In the current fiscal year 2022, PRDE will have access to over $9 billion: $3.3 billion from the certified Commonwealth budget, and significant funding from COVID-19 related relief packages and FEMA disaster related funds. For this large sum, the Oversight Board is working together with PRDE to develop a long-term financial plan that ensures the funds are spend in a way that benefits all children in every classroom across the public school system.

The opportunity to rebuild and restore Puerto Rico’s education system has never been greater. And the challenges are significant. In average scores of 15-year-old students, Puerto Rico ranked 67th of 73 education systems on the Program for International Student Assessment (PISA) mathematics literacy scale in 2015. According to the PRDE’s own tests in 2019, just 45% of students are proficient in Spanish, 39% in English, and 30% in math. The pandemic can only further exacerbate this worrisome trend.

That is why we must not waste this influx of available federal funding. We now have the chance to carry out meaningful, long-term structural reforms, and the sooner we do it, the better.

The  Commonwealth Certified Fiscal Plan provides a detailed road map for the reforms necessary to provide students the high-quality education they deserve. PRDE must establish a strategic and operational foundation at the central office, with a Chief Operating Officer overseeing the day-to-day implementation of reforms. Further, PRDE is in the process of hiring a Chief Financial Officer who takes responsibility for how PRDE manages its considerable funds responsibly and effectively, so the money is used to maximize the value for children and teachers.

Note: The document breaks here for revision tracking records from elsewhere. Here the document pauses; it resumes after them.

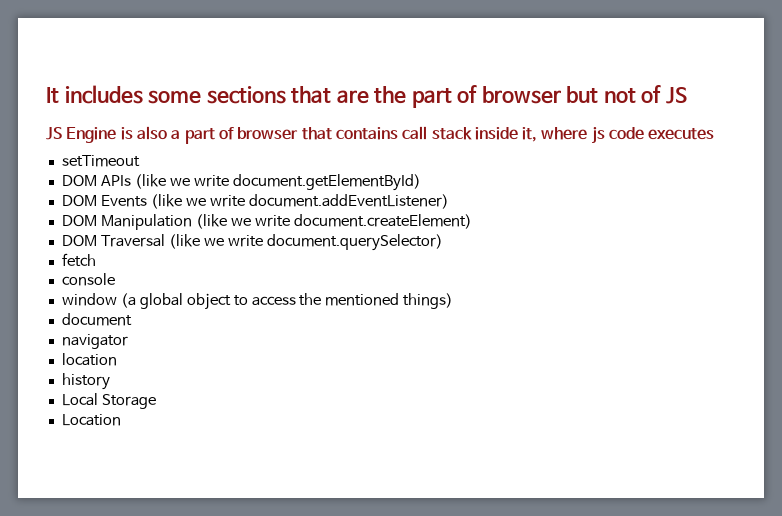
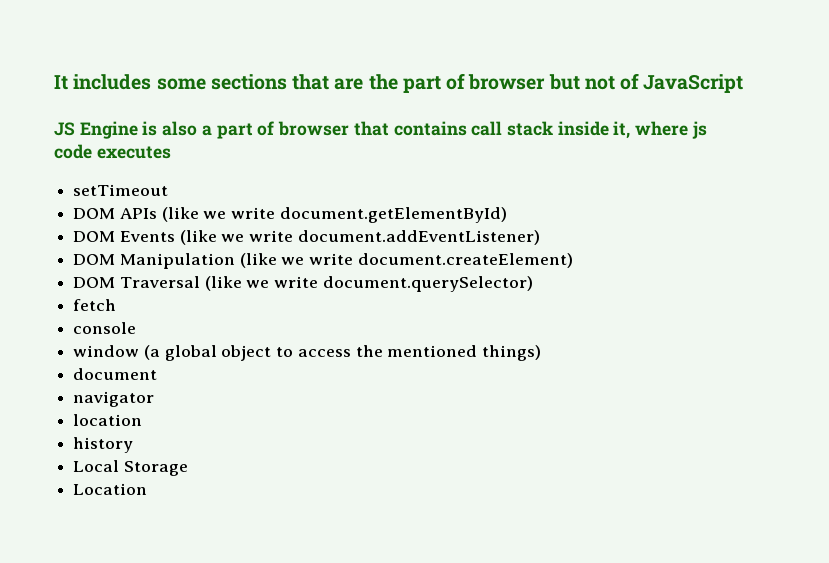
- It includes some sections that are the part of browser but not of JS
+ It includes some sections that are the part of browser but not of JavaScript

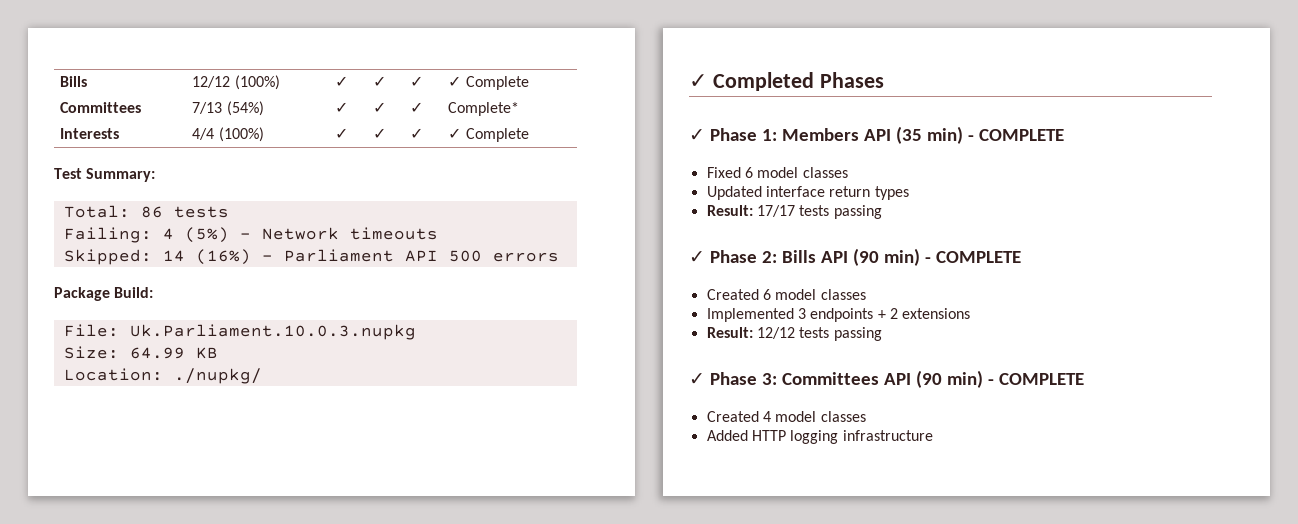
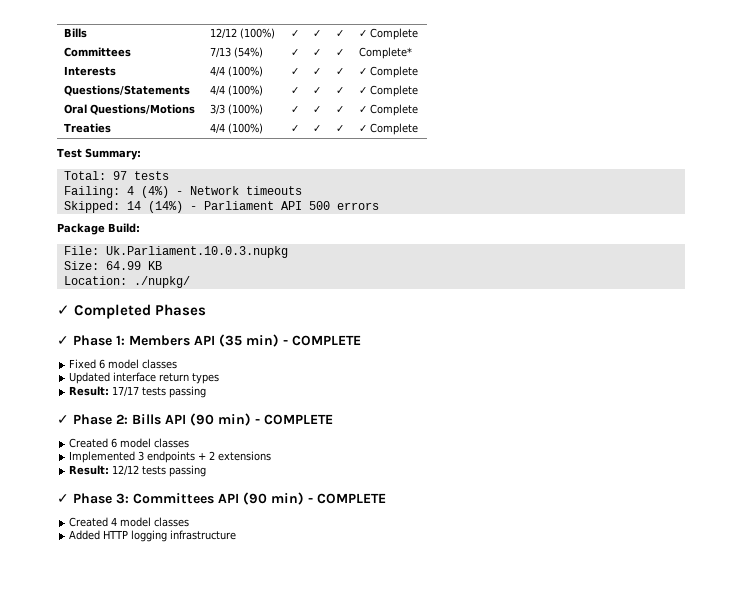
+ Questions/Statements | 4/4 (100%) | ✓ | ✓ | ✓ | ✓ Complete
+ Oral Questions/Motions | 3/3 (100%) | ✓ | ✓ | ✓ | ✓ Complete
+ Treaties | 4/4 (100%) | ✓ | ✓ | ✓ | ✓ Complete
- Total: 86 tests
+ Total: 97 tests
- Failing: 4 (5%) - Network timeouts
+ Failing: 4 (4%) - Network timeouts
- Skipped: 14 (16%) - Parliament API 500 errors
+ Skipped: 14 (14%) - Parliament API 500 errors

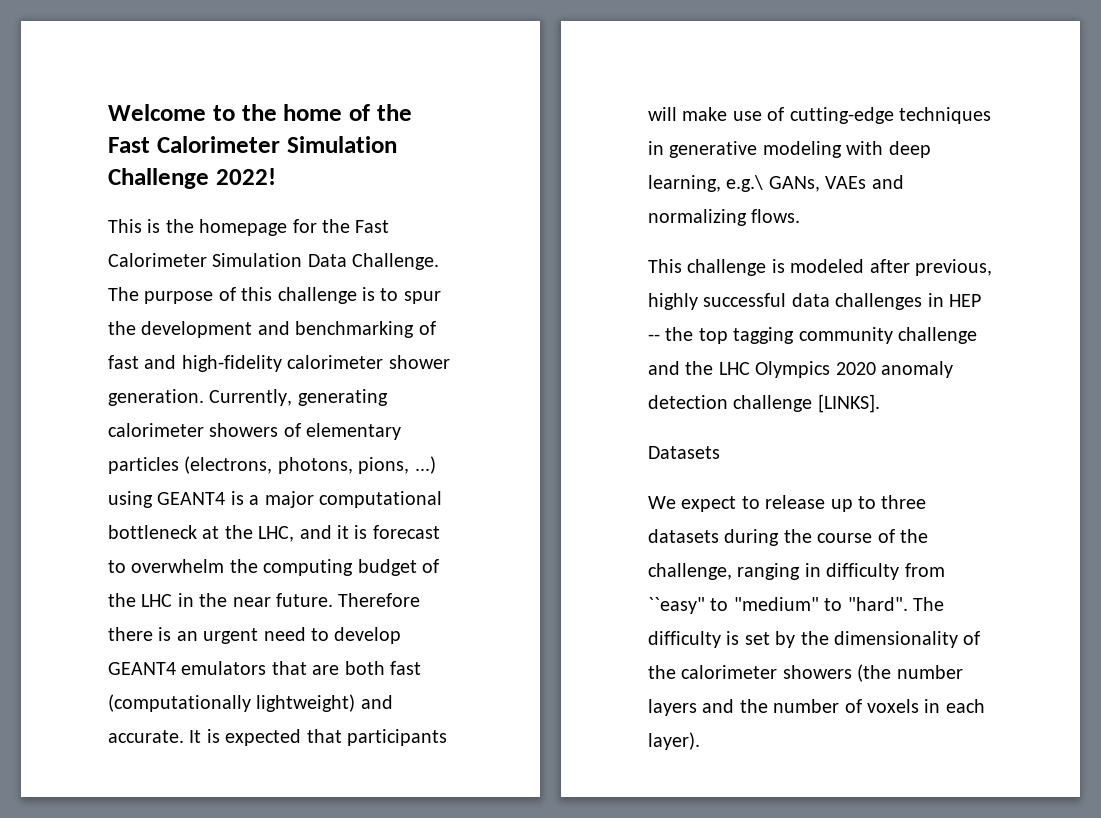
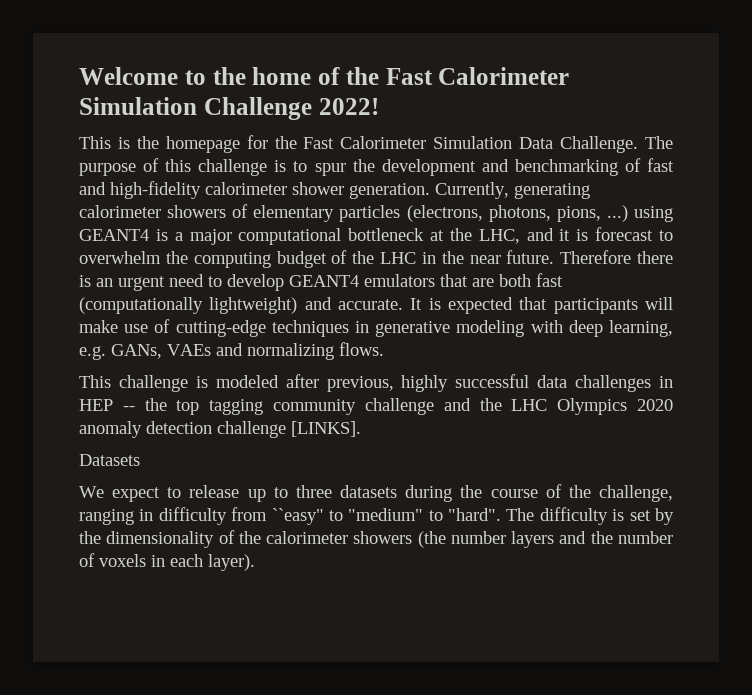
- It is expected that participants will make use of cutting-edge techniques in generative modeling with deep learning, e.g.\ GANs, VAEs and normalizing flows.
+ It is expected that participants will make use of cutting-edge techniques in generative modeling with deep learning, e.g. GANs, VAEs and normalizing flows.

PRDE also needs to implement system-wide curriculum reform, standardized around evidence-based best practices but also flexible enough to meet the diverse learning needs of students, including Special Education.

We must all take advantage of the opportunity we have right now to bring Puerto Rico’s education system into the 21st century and work towards lasting change that will help our children succeed. Education reform is about effective learning and spending money wisely. Great education is about our children’s future, it is the cornerstone for a growing economy that provides good jobs and prosperity. Together we can make it happen. Our children deserve it.

Dr. Betty Rosa is a member of the Financial Oversight and Management Board for Puerto Rico. Dr. Rosa is the New York State Commissioner of Education and President of the University of the State of New York.